On 5/18/15 5:45 AM, Vladimir Marek wrote: > Hi, > > Our customer updated from bash 3.0.16 to 3.2.57 and claims that it > caused decreased performance. The report is slightly vague and says that > bash now consumes more memory and is slower after running ~ 30000 > commands. My current belief (and I want to have it confirmed form > customer) is that the problem is that bash is now eating more CPU > cycles. > > I did some experiments and tracked it down to the bgp_delete function. > Once the number of records in 'bgpids' list reaches 30k (== ulimit -u on > Solaris), every new allocated pid results in bgp_delete call to make > sure that the list does not contain duplicate entries.

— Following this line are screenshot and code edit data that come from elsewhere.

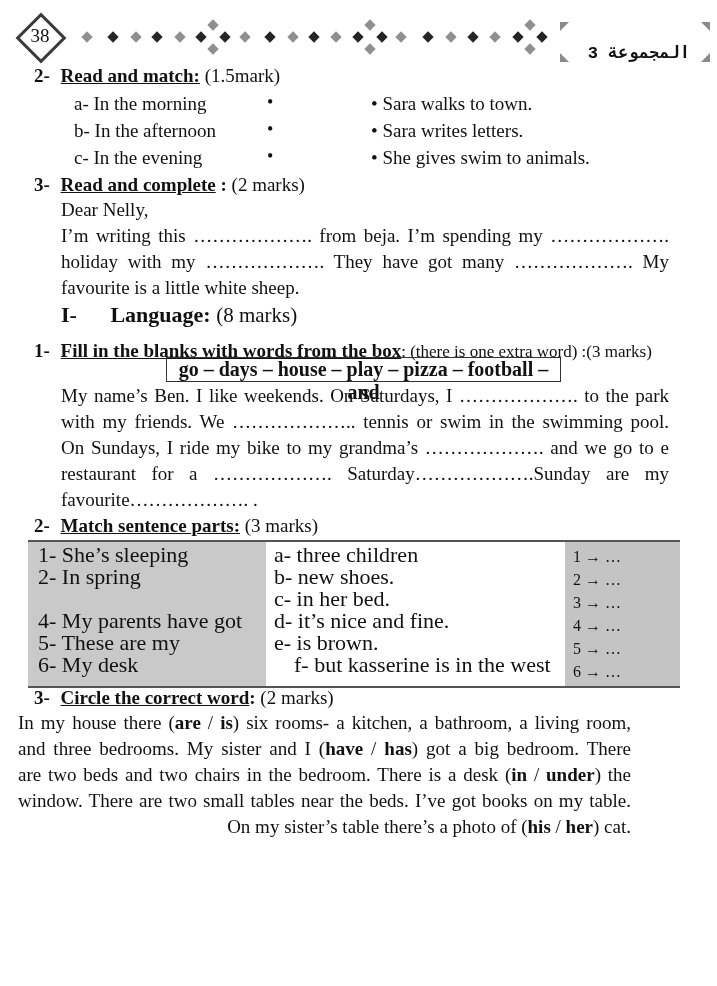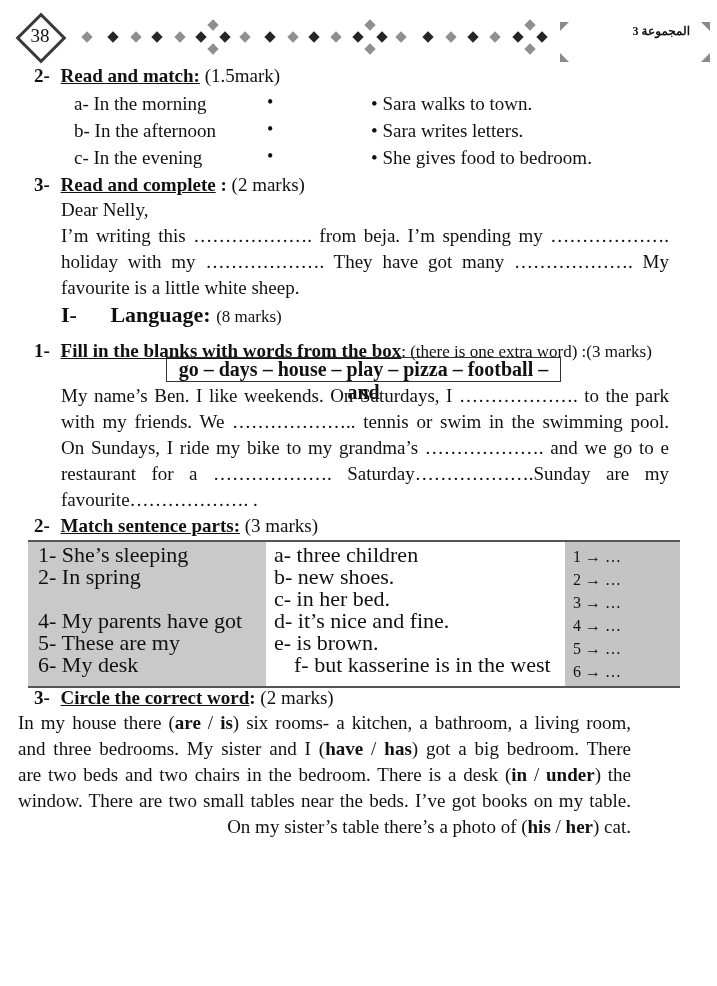--- a/index.html
+++ b/index.html
@@ -9,22 +9,22 @@
   
   .page-num { left: 17px; top: 14px; width: 46px; height: 46px; }
   .page-num .dia { position: absolute; left: 6px; top: 6px; width: 30px; height: 30px;
     border: 3px solid #3a3a3a; transform: rotate(45deg); background: #fff; }
   .page-num .num { position: absolute; left: 0; top: 11px; width: 46px; text-align: center;
     font-size: 19px; font-family: "Liberation Serif", serif; }
   .orn { position: absolute; width: 8px; height: 8px; transform: rotate(45deg); }
   .orn.g { background: #8f8f8f; }
   .orn.d { background: #262626; }
   .group-label { left: 560px; top: 22px; width: 150px; height: 40px; }
-  .group-label .txt { position: absolute; right: 20px; top: 2px; font-family: Liberation Serif, serif;
-    font-size: 12px; font-weight: bold; direction: rtl; }
+  .group-label .txt { position: absolute; right: 20px; top: 20px; font-family: Liberation Mono, monospace;
+    font-size: 17px; font-weight: bold; direction: rtl; }
   .corner { position: absolute; width: 0; height: 0; }
   
   .h { font-weight: bold; }
   .u { text-decoration: underline; font-weight: bold; }
   .line { position: absolute; white-space: nowrap; line-height: 24px; }
   .just { position: absolute; left: 61px; width: 608px; text-align: justify; text-align-last: justify; white-space: nowrap; line-height: 24px; }
   .match-row { position: absolute; line-height: 24px; }
   .bullet { position: absolute; font-size: 18px; }
   .wordbox { position: absolute; left: 166px; top: 357px; width: 393px; height: 23px;
     border: 1.5px solid #333; font-weight: bold; font-size: 20px; line-height: 23px; text-align: center; }
@@ -89,36 +89,36 @@
     <div class="match-row" style="left:74px;top:92px;">a-  In the morning</div>
     <div class="bullet" style="left:267px;top:92px;">•</div>
     <div class="match-row" style="left:74px;top:119px;">b-  In the afternoon</div>
     <div class="bullet" style="left:267px;top:119px;">•</div>
     <div class="match-row" style="left:74px;top:146px;">c-  In the evening</div>
     <div class="bullet" style="left:267px;top:146px;">•</div>
   </div>
 <div id="rm-right">
     <div class="match-row" style="left:371px;top:92px;">• Sara walks to town.</div>
     <div class="match-row" style="left:371px;top:119px;">• Sara writes letters.</div>
-    <div class="match-row" style="left:371px;top:146px;">• She gives food to bedroom.</div>
+    <div class="match-row" style="left:371px;top:146px;">• She gives swim to animals.</div>
   </div>
 
 <div class="line" style="left:34px;top:173px;">
   <span class="h">3-</span>
   <span class="u" style="margin-left:6px">Read and complete</span><span class="h"> : </span><span>(2 marks)</span>
 </div>
 <div class="line" style="left:61px;top:198px;">Dear Nelly,</div>
 <div class="just" style="top:224px;">I’m writing this ………………. from beja. I’m spending my ……………….</div>
 <div class="just" style="top:250px;">holiday with my ………………. They have got many ………………. My</div>
 <div class="line" style="left:61px;top:276px;">favourite is a little white sheep.</div>
 
 <div class="line" style="left:61px;top:303px;font-size:22px;">
   <span class="h">I-</span>
   <span class="h" style="margin-left:28px">Language:</span>
-  <span style="font-size:17px">(8 marks)</span>
+  <span style="font-size:21px">(8 marks)</span>
 </div>
 
 <div class="line" style="left:34px;top:339px;">
   <span class="h">1-</span>
   <span class="u" style="margin-left:6px">Fill in the blanks with words from the box</span><span style="font-size:17px">: (there is one extra word) :(3 marks)</span>
 </div>
 <div class="wordbox">go – days – house – play – pizza – football – and</div>
 <div class="just" style="top:384px;">My name’s Ben. I like weekends. On Saturdays, I ………………. to the park</div>
 <div class="just" style="top:410px;">with my friends. We ……………….. tennis or swim in the swimming pool.</div>
 <div class="just" style="top:436px;">On Sundays, I ride my bike to my grandma’s ………………. and we go to e</div>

And that means > walking all 30k entries in single linked list because the new pid is > most probably unique. I believe that customer use case involves rapid > execution of external commands so the 'bgpids' is traversed many times > and the performance hit becomes significant. > > I am thinking about improving the situation. Number of options come into > mind. In order to get the fix to the official sources I would like to > discuss the approach in advance. > > > a) decreasing size of the 'bgpids' list. Why do we need 30k entries if > we don't trust that the IDs are unique? Maybe configuration or runtime > option?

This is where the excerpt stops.